Wochenende ist Kino-Zeit und da das Wochenende drohte, war ich gestern im Kino und habe mir „Gunpowder Milkshake“ mit Karen Gillan  angesehen.

Der Film stand unter keinem Stern. Zu erst war im Kino das Bild viel zu Dunkel – und das Personal hatte keine Lust, sich darum zu kümmern. Das zweite Problem war, dass man mir als zahlendem Kunden fast 30(!) Minuten Werbung zugemutet hat. Wobei, eigentlich waren das gute 30 Minuten.

Denn nach weiteren 30 Minuten Film habe ich das Kino verlassen. Und das passiert ausgesprochen selten. Und so stellt sich die Frage: Warum hier?

Das Erste war, dass der Film zu dunkel war. Na ja, nicht seine Schuld. Seine Schuld war aber die Synchro und wie schlecht war die bitte? 5 Minuten Dialoge und du spürst, wie dein Hirn aus den Ohren tropft. Und dann machen die aus einem wütenden „Fuck me!“ ein „ach fick mich“? Srsly?

Das Dritte war dann der Film und seine (Nicht-)Handlung. Ich kann nur annehmen, dass nach einer Nacht mit viel Drogen und Alkohol jemand beschlossen hat, einen John Wick mit einer Kill Bill zu kreuzen.

Ich weiß nicht ob der Film witzig sein will, oder so überzogen, dass er wie eine Satire wirkt. Ich kann nur sagen, dass er unfassbar schlecht ist. Praktisch „fuck me, dafür hab ich Geld ausgegeben???“-schlecht.

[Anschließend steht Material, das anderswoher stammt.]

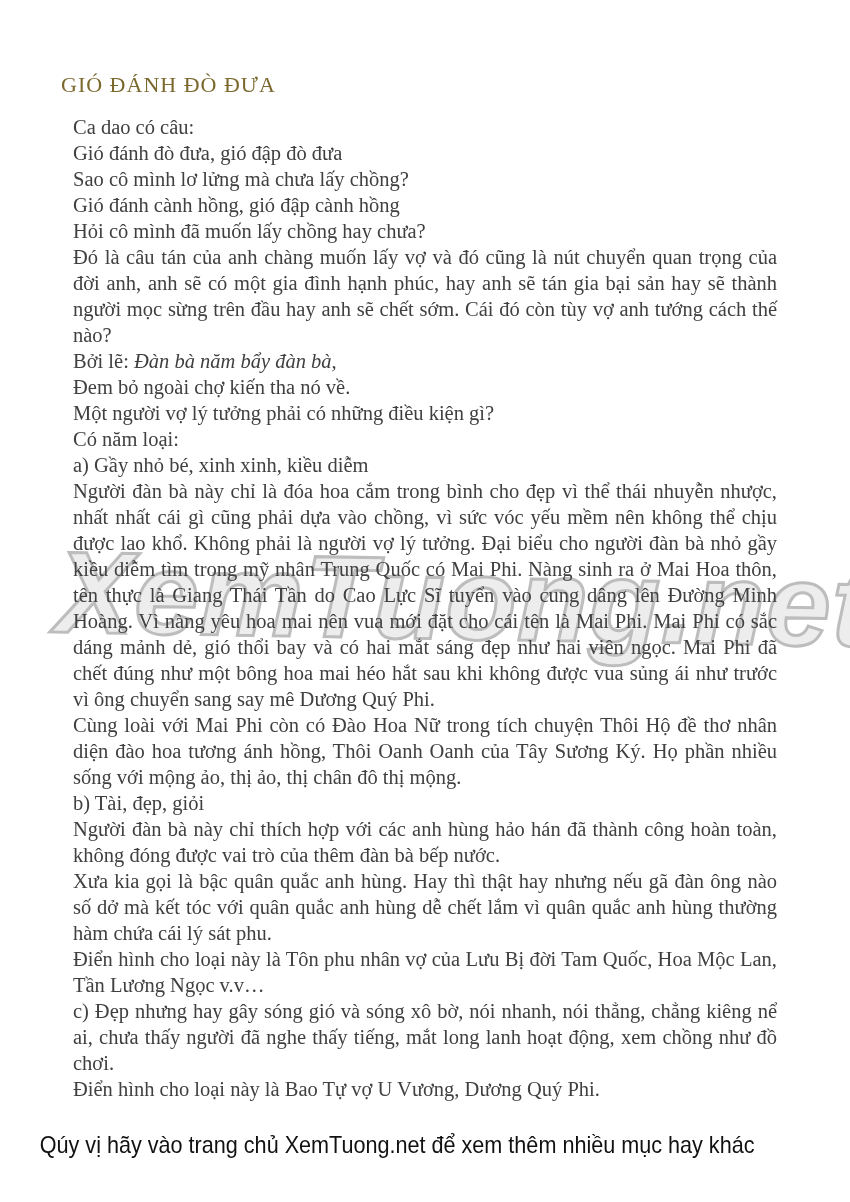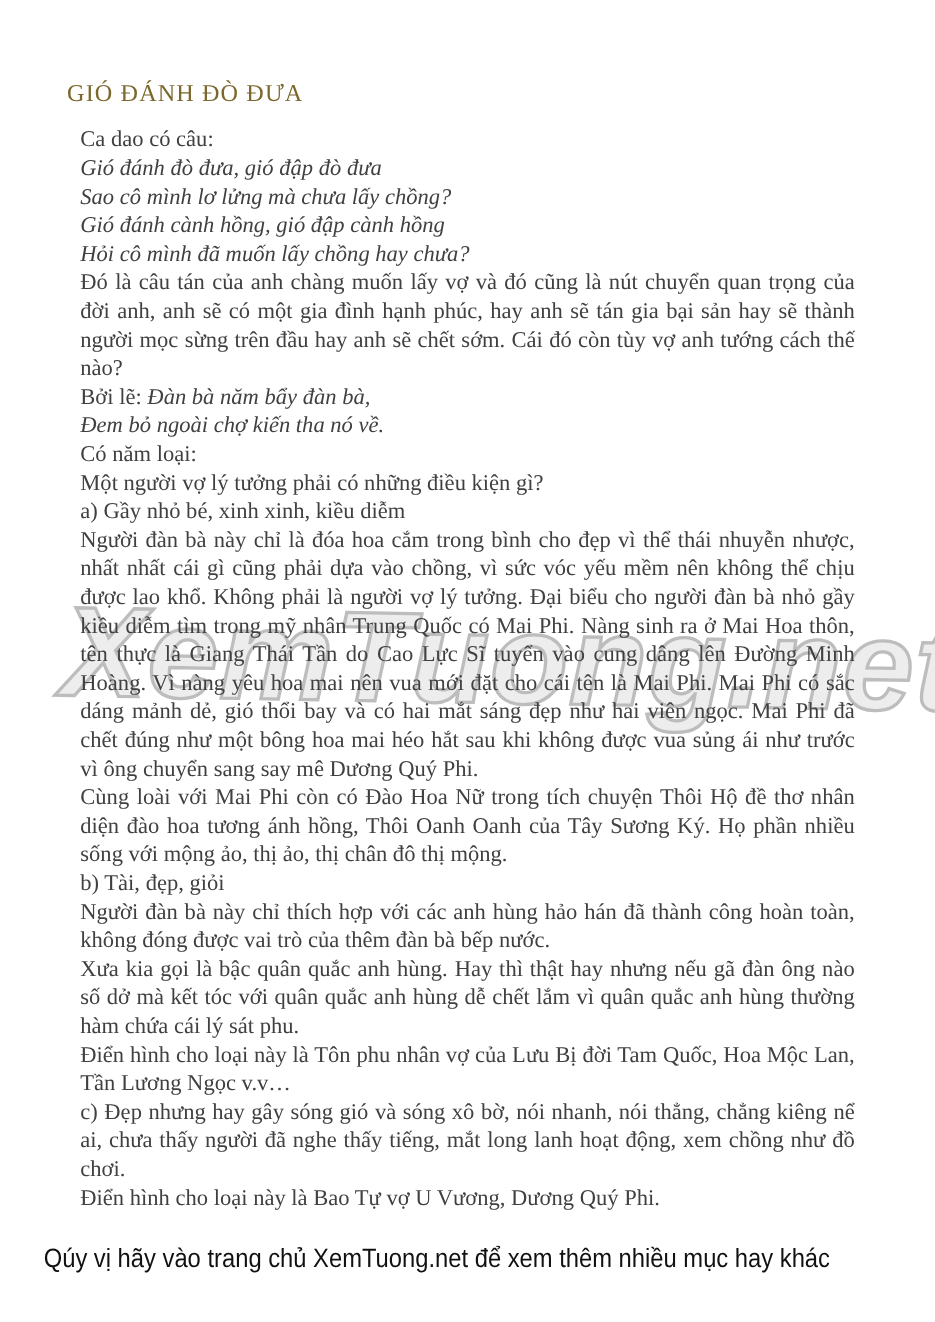--- a/index.html
+++ b/index.html
@@ -44,21 +44,21 @@
     position: absolute;
     left: 73px; top: 114px;
     width: 704px;
     z-index: 1;
     font-size: 20.5px;
     line-height: 26px;
     color: #404040;
     text-align: justify;
   }
   .content p { margin: 0; padding: 0; }
-  .content p.italic { font-style: italic; }
+  .content p.italic { }
   .content p.plain { text-align: left; }
   .content span.it { font-style: italic; }
   .footer {
     position: absolute;
     left: 0; top: 1130px;
     width: 678px;
     z-index: 2;
     text-align: center;
   }
   .footer .footer-inner {
@@ -83,22 +83,22 @@
 
   <div class="content">
       <p class="plain">Ca dao có câu:</p>
       <p class="italic">Gió đánh đò đưa, gió đập đò đưa</p>
       <p class="italic">Sao cô mình lơ lửng mà chưa lấy chồng?</p>
       <p class="italic">Gió đánh cành hồng, gió đập cành hồng</p>
       <p class="italic">Hỏi cô mình đã muốn lấy chồng hay chưa?</p>
       <p class="justify">Đó là câu tán của anh chàng muốn lấy vợ và đó cũng là nút chuyển quan trọng của đời anh, anh sẽ có một gia đình hạnh phúc, hay anh sẽ tán gia bại sản hay sẽ thành người mọc sừng trên đầu hay anh sẽ chết sớm. Cái đó còn tùy vợ anh tướng cách thế nào?</p>
       <p class="plain"><span>Bởi lẽ: </span><span class="it">Đàn bà năm bẩy đàn bà,</span></p>
       <p class="italic">Đem bỏ ngoài chợ kiến tha nó về.</p>
+      <p class="plain">Một người vợ lý tưởng phải có những điều kiện gì?</p>
       <p class="plain">Có năm loại:</p>
-      <p class="plain">Một người vợ lý tưởng phải có những điều kiện gì?</p>
       <p class="plain">a) Gầy nhỏ bé, xinh xinh, kiều diễm</p>
       <p class="justify">Người đàn bà này chỉ là đóa hoa cắm trong bình cho đẹp vì thể thái nhuyễn nhược, nhất nhất cái gì cũng phải dựa vào chồng, vì sức vóc yếu mềm nên không thể chịu được lao khổ. Không phải là người vợ lý tưởng. Đại biểu cho người đàn bà nhỏ gầy kiều diễm tìm trong mỹ nhân Trung Quốc có Mai Phi. Nàng sinh ra ở Mai Hoa thôn, tên thực là Giang Thái Tần do Cao Lực Sĩ tuyển vào cung dâng lên Đường Minh Hoàng. Vì nàng yêu hoa mai nên vua mới đặt cho cái tên là Mai Phi. Mai Phi có sắc dáng mảnh dẻ, gió thổi bay và có hai mắt sáng đẹp như hai viên ngọc. Mai Phi đã chết đúng như một bông hoa mai héo hắt sau khi không được vua sủng ái như trước vì ông chuyển sang say mê Dương Quý Phi.</p>
       <p class="justify">Cùng loài với Mai Phi còn có Đào Hoa Nữ trong tích chuyện Thôi Hộ đề thơ nhân diện đào hoa tương ánh hồng, Thôi Oanh Oanh của Tây Sương Ký. Họ phần nhiều sống với mộng ảo, thị ảo, thị chân đô thị mộng.</p>
       <p class="plain">b) Tài, đẹp, giỏi</p>
       <p class="justify">Người đàn bà này chỉ thích hợp với các anh hùng hảo hán đã thành công hoàn toàn, không đóng được vai trò của thêm đàn bà bếp nước.</p>
       <p class="justify">Xưa kia gọi là bậc quân quắc anh hùng. Hay thì thật hay nhưng nếu gã đàn ông nào số dở mà kết tóc với quân quắc anh hùng dễ chết lắm vì quân quắc anh hùng thường hàm chứa cái lý sát phu.</p>
       <p class="justify">Điển hình cho loại này là Tôn phu nhân vợ của Lưu Bị đời Tam Quốc, Hoa Mộc Lan, Tần Lương Ngọc v.v…</p>
       <p class="justify">c) Đẹp nhưng hay gây sóng gió và sóng xô bờ, nói nhanh, nói thẳng, chẳng kiêng nể ai, chưa thấy người đã nghe thấy tiếng, mắt long lanh hoạt động, xem chồng như đồ chơi.</p>
       <p class="plain">Điển hình cho loại này là Bao Tự vợ U Vương, Dương Quý Phi.</p>
     </div>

Um zu verstehen, wie schlecht der Film ist, solltet Ihr wissen, dass ich Karen Gillan mag. Seid sie der Sidekick vom Doktor war und selbst Jungle Cruise habe ich mit ihr bis zu Ende gesehen.

Mein Fazit: Dieser Film hat unfassbar viel Potential gehabt, unter anderem aus den Sets heraus. Und es ist alles in atemberaubendem Tempo den Bach runter gegangen. Das bemerkenswerteste an dem Film ist definitiv, wie schlecht man einen Film machen kann, wenn man nur will.

Auf meiner 1-5 Sterne-Skala würde ich hier eine MINUS 4 vergeben.